Modern molecular biology has been revolutionized with the emergence of high-throughput experimental technologies such as microarrays and next-generation DNA sequencing. While many exciting discoveries have been made by data-driven analysis of such whole-genome data sets, an important problem that many biologists face everyday is how to interpret such large-scale data sets. A typical output from such a high-throughput experiment is a list of genes that are observed to be associated with a certain phenotype, such as those differentially expressed in tumors compared to normal tissues. In contrast to the easiness in obtaining the gene list, the bottleneck usually lies in understanding the meaning of the genes and generating new testable hypotheses with the hope to reveal the underlying molecular cause of the phenotype.

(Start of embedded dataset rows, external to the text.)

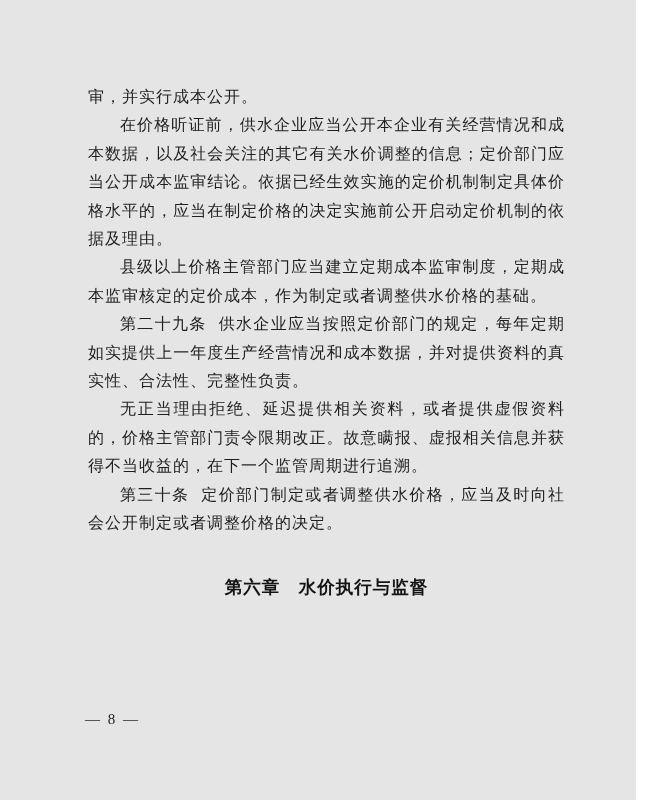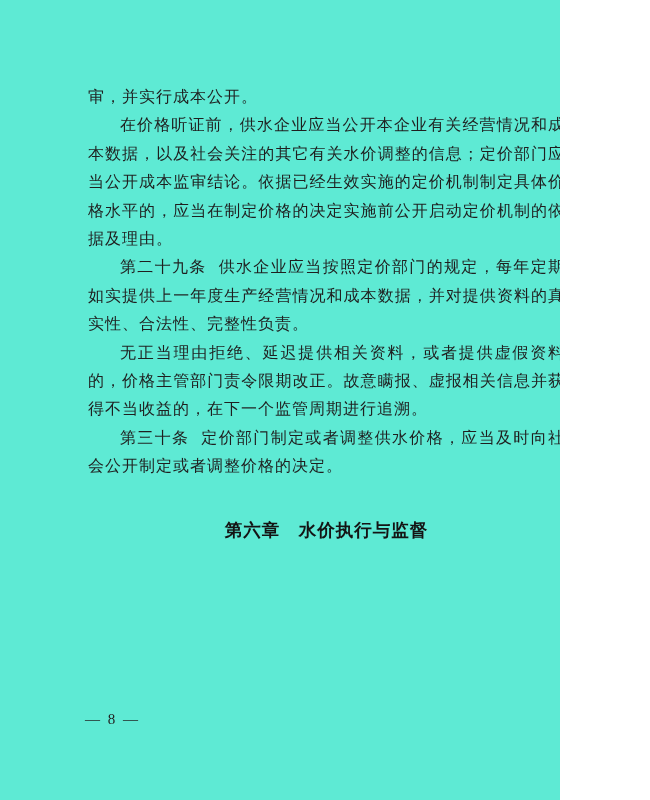--- a/index.html
+++ b/index.html
@@ -1,20 +1,20 @@
 <!DOCTYPE html>
 <html><head>
 <meta charset="utf-8">
 <style>
   html, body { margin: 0; padding: 0; background: #ffffff; }
   .page {
     position: relative;
-    width: 560px;
+    width: 636px;
     height: 800px;
-    background: #5eead4;
+    background: #e5e5e5;
     overflow: hidden;
     font-family: "Liberation Serif", "DejaVu Serif", serif;
     color: #1f1f1f;
   }
   .content {
     position: absolute;
     left: 88px;
     top: 83px;
     width: 477px;
   }
@@ -52,20 +52,21 @@
 </head>
 <body>
 
 <div class="page">
   <div class="content">
 
     <p class="para"><span class="lead"></span><span>审，并实行成本公开。</span></p>
 
     <p class="para indent"><span class="lead"></span><span>在价格听证前，供水企业应当公开本企业有关经营情况和成本数据，以及社会关注的其它有关水价调整的信息；定价部门应当公开成本监审结论。依据已经生效实施的定价机制制定具体价格水平的，应当在制定价格的决定实施前公开启动定价机制的依据及理由。</span></p>
 
+    <p class="para indent"><span class="lead"></span><span>县级以上价格主管部门应当建立定期成本监审制度，定期成本监审核定的定价成本，作为制定或者调整供水价格的基础。</span></p>
 
     <p class="para indent"><span class="lead">第二十九条</span><span>供水企业应当按照定价部门的规定，每年定期如实提供上一年度生产经营情况和成本数据，并对提供资料的真实性、合法性、完整性负责。</span></p>
 
     <p class="para indent"><span class="lead"></span><span>无正当理由拒绝、延迟提供相关资料，或者提供虚假资料的，价格主管部门责令限期改正。故意瞒报、虚报相关信息并获得不当收益的，在下一个监管周期进行追溯。</span></p>
 
     <p class="para indent"><span class="lead">第三十条</span><span>定价部门制定或者调整供水价格，应当及时向社会公开制定或者调整价格的决定。</span></p>
 
     <h2 class="chapter">第六章　水价执行与监督</h2>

Biologists are knowledge-driven. A principled way to interpret such gene lists is to compare them with a database of well-annotated gene sets, such as biological pathways. For example, one of the most widely used approach, Over Representation Analysis (ORA) [1
], counts the number of common genes shared by an input gene set and each annotated gene set and applies a statistical test, such as the cumulative hyper-geometric test, to calculate the statistical significance of the overlap. A p
-value cutoff, e.g., 0.05, is then applied to select the annotated gene sets that share a statistically significant overlap with the input gene set. ORA is very easy to implement, and the idea behind it is straightforward to biologists. A popular extension of ORA, known as the Gene Set Enrichment Analysis (GSEA) [2
], tries to eliminate the need for an ad hoc cutoff (e.g., expression fold change), which is often used in defining the input gene set. GSEA works by ranking all genes in the genome according to, say, level of differential expression, and tests whether any annotated gene set is ranked unexpectedly high or low through a running-sum statistic. While GSEA is becoming more popular, it is sensitive to noise and may report too many pathways that are conceptually hard to comprehend by biologists. In addition, GSEA is not applicable in cases where a completely ranked gene list is unavailable. As a result, ORA is still widely used by biologists.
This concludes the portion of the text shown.